Esaminiamo tutto questo.
But they are basically talking about the vulnerabilities of the vPro technology, specifically the AMT bug (sorry I can't link more here, search for CVE-2017-5689), where a lot of people have panicked to disable the AMT system due to the massive bug that has been discovered earlier this year
Probabilmente non hai AMT in quanto solitamente è disponibile solo su chip di architettura Xeon, ma ci sono stati rapporti che potrebbero essere sfruttati anche su alcune architetture desktop. La disattivazione è possibile, vedi questa discussione sui forum di Intel per i dettagli. Se il tuo sistema non offre questa opzione in UEFI / BIOS, ne avrai bisogno di uno personalizzato (vedi più avanti in questa risposta) o dovrai pulire il tuo firmware IME per rimuovere completamente la funzionalità (anche discusso più avanti) .
Anti-Theft Technology, which can basically lock your computer, even via remote access (huge security vulnerability)
Ordina. È necessario registrare il dispositivo con un fornitore (ad es. Intel, McAffee o gli amministratori della propria organizzazione) per renderlo funzionale. A questo punto il provider può bloccare il BIOS da remoto se lo denunciate rubato. Il thread collegato sopra spiega anche come disattivarlo, ma il commutatore abilita / disabilita è facilmente reperibile nella maggior parte dei menu UEFI / BIOS.

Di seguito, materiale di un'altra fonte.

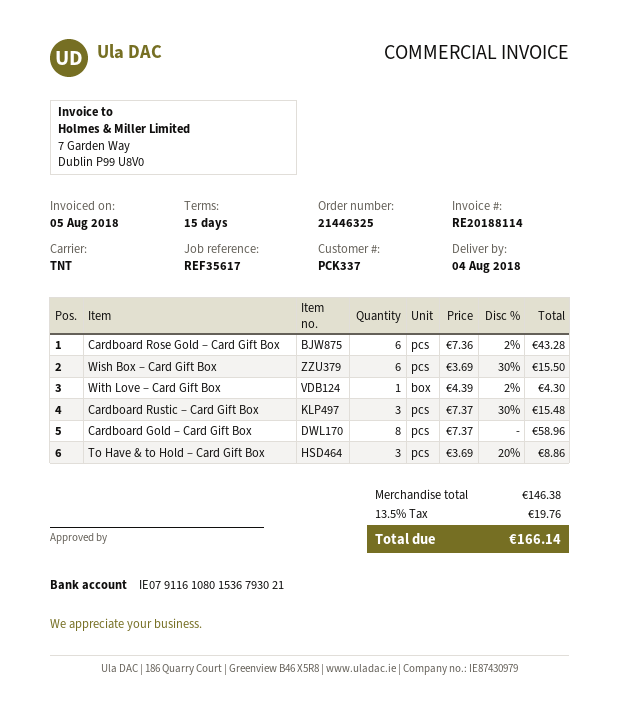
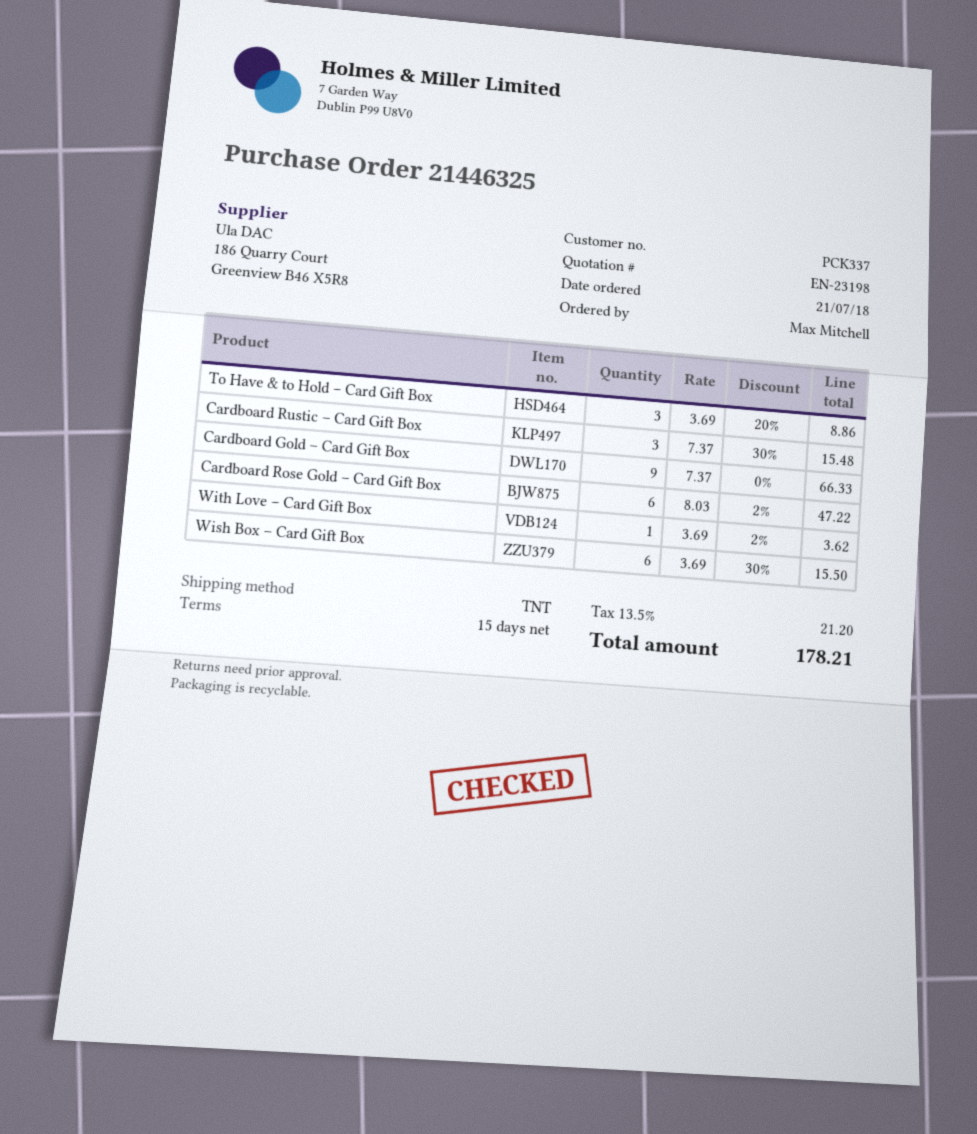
Cardboard Rose Gold – Card Gift Box: 6 x 7.36 - 2% = 43.28 -> 6 x 8.03 - 2% = 47.22
With Love – Card Gift Box: 1 x 4.39 - 2% = 4.30 -> 1 x 3.69 - 2% = 3.62
Cardboard Gold – Card Gift Box: 8 x 7.37 = 58.96 -> 9 x 7.37 = 66.33
tax: 13.5% = 19.76 -> 13.5% = 21.20
total: 166.14 -> 178.21

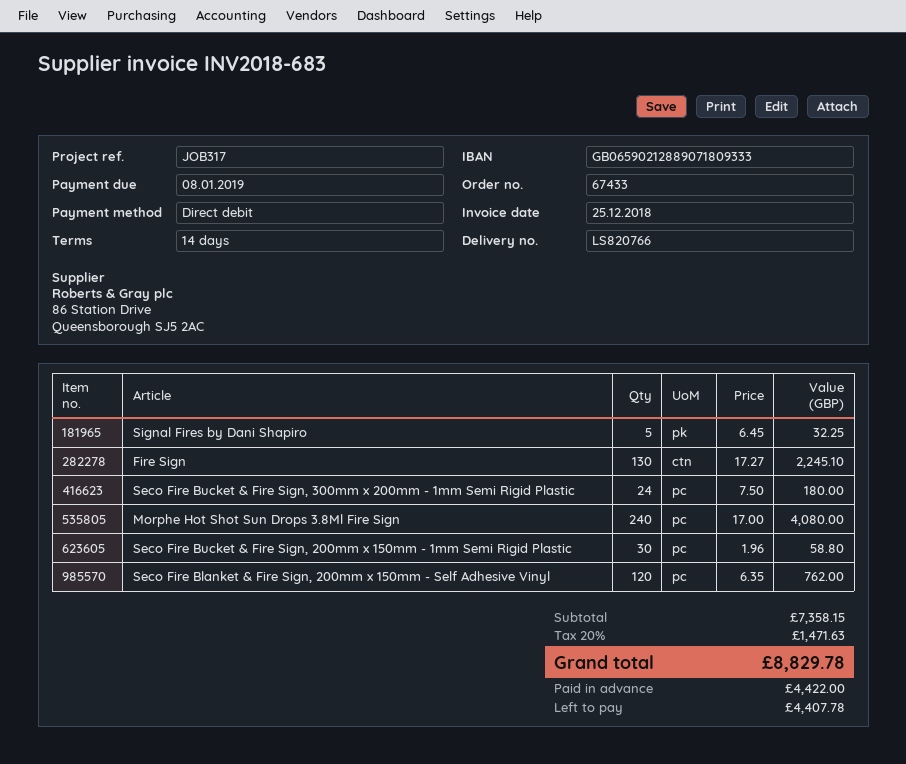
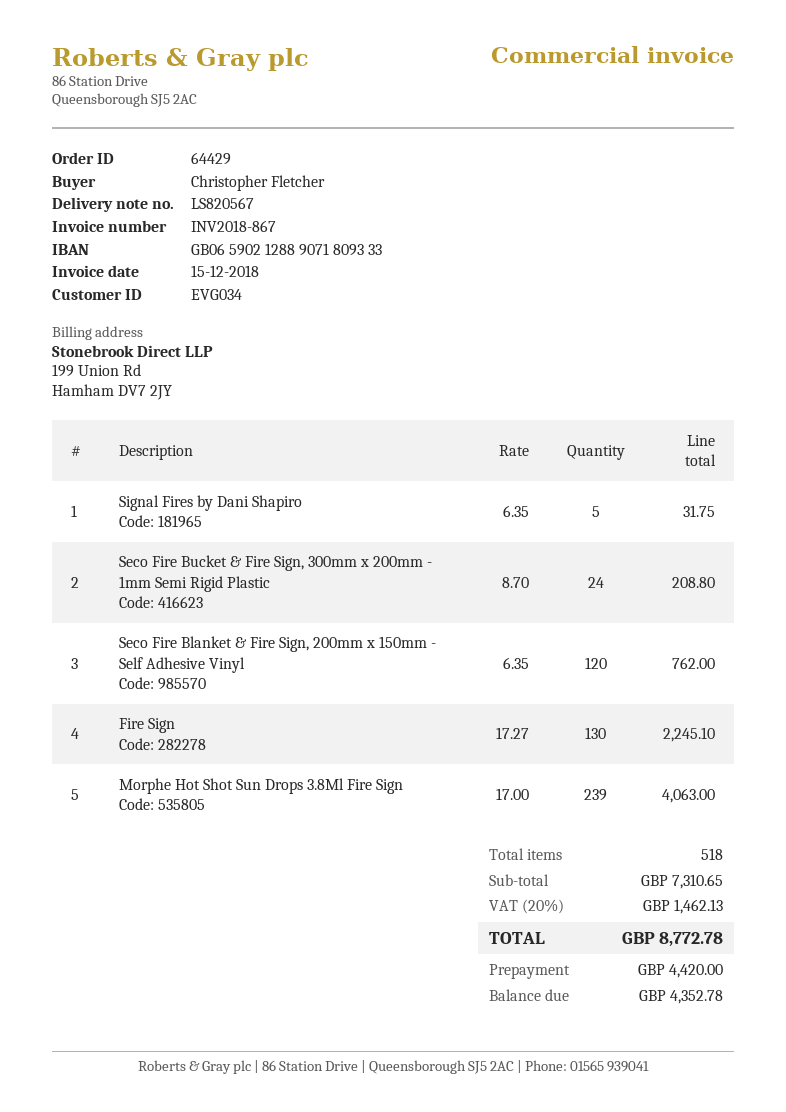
order number: 67433 -> 64429
delivery note number: LS820766 -> LS820567
invoice number: INV2018-683 -> INV2018-867
invoice date: 2018-12-25 -> 2018-12-15
Signal Fires by Dani Shapiro: 5 x 6.45 = 32.25 -> 5 x 6.35 = 31.75
Seco Fire Bucket & Fire Sign, 300mm x 200mm - 1mm Semi Rigid Plastic: 24 x 7.50 = 180.00 -> 24 x 8.70 = 208.80
Morphe Hot Shot Sun Drops 3.8Ml Fire Sign: 240 x 17.00 = 4080.00 -> 239 x 17.00 = 4063.00
Seco Fire Bucket & Fire Sign, 200mm x 150mm - 1mm Semi Rigid Plastic: 30 x 1.96 = 58.80 -> none
subtotal: 7358.15 -> 7310.65
tax: 20% = 1471.63 -> 20% = 1462.13
total: 8829.78 -> 8772.78
deposit: 4422.00 -> 4420.00
balance: 4407.78 -> 4352.78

Execute Disable Bit, I am not sure what this does, but it sounds kind of invasive
Non essere spaventato da cose che non capisci! Essere curioso. Execute Disable Bit è una funzionalità di sicurezza molto importante: è la funzionalità hardware alla base di No-Execute (NX), altrimenti noto come DEP (Data Execution Prevention) su Windows.
Identity Protection Technology, sounds like a huge privacy invasion
No. IPT è progettato per l'utilizzo in ambienti aziendali in cui si desidera l'integrazione 2FA o PKI supportata dall'hardware. Non fa nulla se non lo configuri e ti registri.
Intel VT-x, which creates a subsystem that does have full privileges, but allegedly doesn't have access to the main system
Non so dove hai letto questo, ma è un'assurdità. VT-x è il supporto per la virtualizzazione dell'hardware. Include istruzioni speciali che accelerano il processo di virtualizzazione di un sistema operativo secondario (una VM) sul sistema host. Software come Hyper-V, VMWare e VirtualBox utilizzano queste estensioni per migliorare le prestazioni e la sicurezza.
Disattivare IME è probabilmente una buona idea in generale se si apprezza l'apertura del proprio stack hardware. Sfortunatamente non è possibile disabilitarlo completamente al momento. Ci sono, tuttavia, degli sforzi per aiutarti a ridurre pesantemente la quantità di codice in esecuzione sotto ME. Lo strumento me_cleaner ti consente di rimuovere la maggior parte delle sezioni del firmware dal motore di gestione senza attivare un errore di convalida della firma o uno spegnimento di 30 minuti Timer. Un nuovo trucco rilasciato abbastanza recentemente (in realtà solo pochi giorni prima di scriverlo) ti consente di disabilitare ME molto presto e rimuovere ancora più codice, utilizzando una funzione non documentata denominata HAP . Gli sviluppatori di me_cleaner stanno implementando il supporto per questo. Nota che entrambi questi trucchi richiedono generalmente una modifica dell'hardware (riprogrammazione dell'elettronica EEPROM a 8 pin che contiene il firmware) e sono completamente non supportati: è possibile installare l'hardware, sebbene sia sempre possibile ripristinare il firmware originale utilizzando un programmatore EEPROM.
Puoi anche cercare in coreboot e libreboot se vuoi sostituire UEFI / BIOS con un'opzione open source. Sfortunatamente questi progetti sono generalmente limitati a un piccolo numero di vecchi laptop e schede madri.